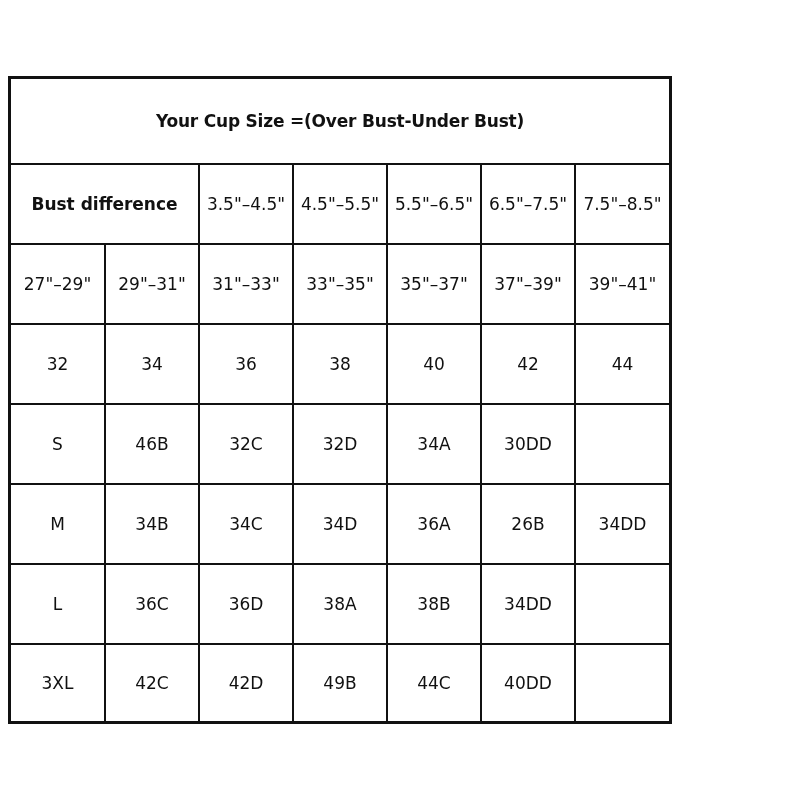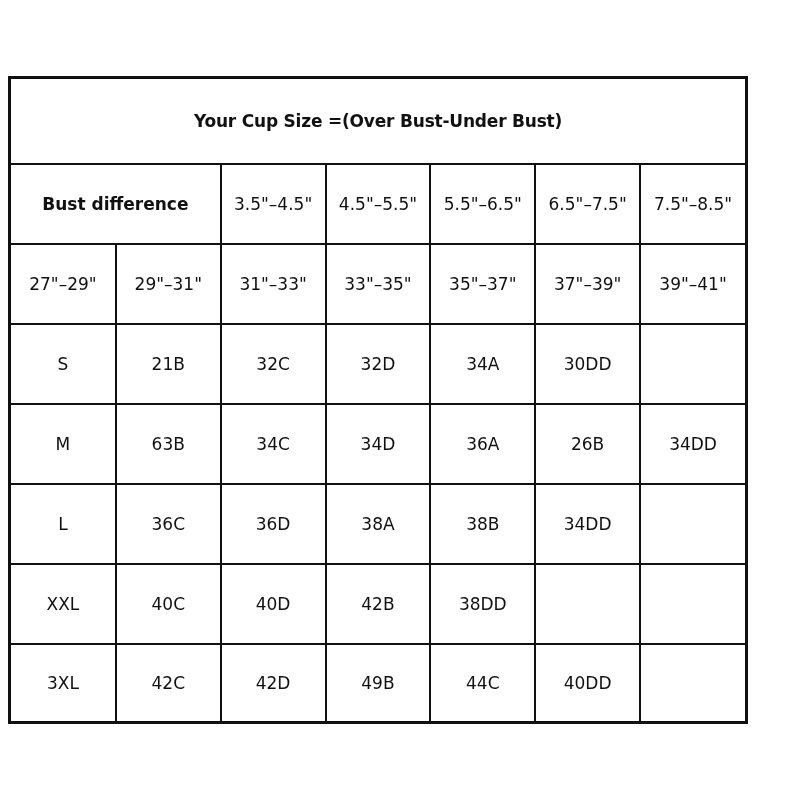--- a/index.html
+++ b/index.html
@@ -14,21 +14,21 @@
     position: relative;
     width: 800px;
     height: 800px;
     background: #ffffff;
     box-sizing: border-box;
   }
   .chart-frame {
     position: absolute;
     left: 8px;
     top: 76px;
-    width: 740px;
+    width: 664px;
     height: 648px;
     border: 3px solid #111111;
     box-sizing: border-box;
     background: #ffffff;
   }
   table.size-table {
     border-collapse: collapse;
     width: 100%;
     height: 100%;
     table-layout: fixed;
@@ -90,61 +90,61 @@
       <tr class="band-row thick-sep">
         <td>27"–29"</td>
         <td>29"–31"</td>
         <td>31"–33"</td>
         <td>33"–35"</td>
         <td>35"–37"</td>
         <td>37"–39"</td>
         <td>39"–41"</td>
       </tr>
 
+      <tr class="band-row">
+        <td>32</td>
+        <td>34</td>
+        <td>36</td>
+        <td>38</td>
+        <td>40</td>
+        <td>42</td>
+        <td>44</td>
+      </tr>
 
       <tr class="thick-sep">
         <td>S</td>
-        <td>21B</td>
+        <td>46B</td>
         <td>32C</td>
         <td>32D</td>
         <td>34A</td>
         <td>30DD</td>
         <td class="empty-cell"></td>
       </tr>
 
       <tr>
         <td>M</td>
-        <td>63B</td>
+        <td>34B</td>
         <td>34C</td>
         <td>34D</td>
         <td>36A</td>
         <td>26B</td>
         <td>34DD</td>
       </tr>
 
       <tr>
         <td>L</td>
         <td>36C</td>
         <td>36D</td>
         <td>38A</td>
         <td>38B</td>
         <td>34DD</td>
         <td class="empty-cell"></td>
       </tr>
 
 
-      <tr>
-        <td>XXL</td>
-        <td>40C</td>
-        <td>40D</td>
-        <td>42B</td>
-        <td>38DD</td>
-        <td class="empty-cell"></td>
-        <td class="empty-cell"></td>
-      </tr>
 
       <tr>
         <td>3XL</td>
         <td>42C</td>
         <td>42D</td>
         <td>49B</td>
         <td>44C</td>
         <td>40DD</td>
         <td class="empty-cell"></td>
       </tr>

Required action:
Please restate the material word for word; the pictures stay out.

Answer section:
--- a/index.html
+++ b/index.html
@@ -14,21 +14,21 @@
     position: relative;
     width: 800px;
     height: 800px;
     background: #ffffff;
     box-sizing: border-box;
   }
   .chart-frame {
     position: absolute;
     left: 8px;
     top: 76px;
-    width: 740px;
+    width: 664px;
     height: 648px;
     border: 3px solid #111111;
     box-sizing: border-box;
     background: #ffffff;
   }
   table.size-table {
     border-collapse: collapse;
     width: 100%;
     height: 100%;
     table-layout: fixed;
@@ -90,61 +90,61 @@
       <tr class="band-row thick-sep">
         <td>27"–29"</td>
         <td>29"–31"</td>
         <td>31"–33"</td>
         <td>33"–35"</td>
         <td>35"–37"</td>
         <td>37"–39"</td>
         <td>39"–41"</td>
       </tr>
 
+      <tr class="band-row">
+        <td>32</td>
+        <td>34</td>
+        <td>36</td>
+        <td>38</td>
+        <td>40</td>
+        <td>42</td>
+        <td>44</td>
+      </tr>
 
       <tr class="thick-sep">
         <td>S</td>
-        <td>21B</td>
+        <td>46B</td>
         <td>32C</td>
         <td>32D</td>
         <td>34A</td>
         <td>30DD</td>
         <td class="empty-cell"></td>
       </tr>
 
       <tr>
         <td>M</td>
-        <td>63B</td>
+        <td>34B</td>
         <td>34C</td>
         <td>34D</td>
         <td>36A</td>
         <td>26B</td>
         <td>34DD</td>
       </tr>
 
       <tr>
         <td>L</td>
         <td>36C</td>
         <td>36D</td>
         <td>38A</td>
         <td>38B</td>
         <td>34DD</td>
         <td class="empty-cell"></td>
       </tr>
 
 
-      <tr>
-        <td>XXL</td>
-        <td>40C</td>
-        <td>40D</td>
-        <td>42B</td>
-        <td>38DD</td>
-        <td class="empty-cell"></td>
-        <td class="empty-cell"></td>
-      </tr>
 
       <tr>
         <td>3XL</td>
         <td>42C</td>
         <td>42D</td>
         <td>49B</td>
         <td>44C</td>
         <td>40DD</td>
         <td class="empty-cell"></td>
       </tr>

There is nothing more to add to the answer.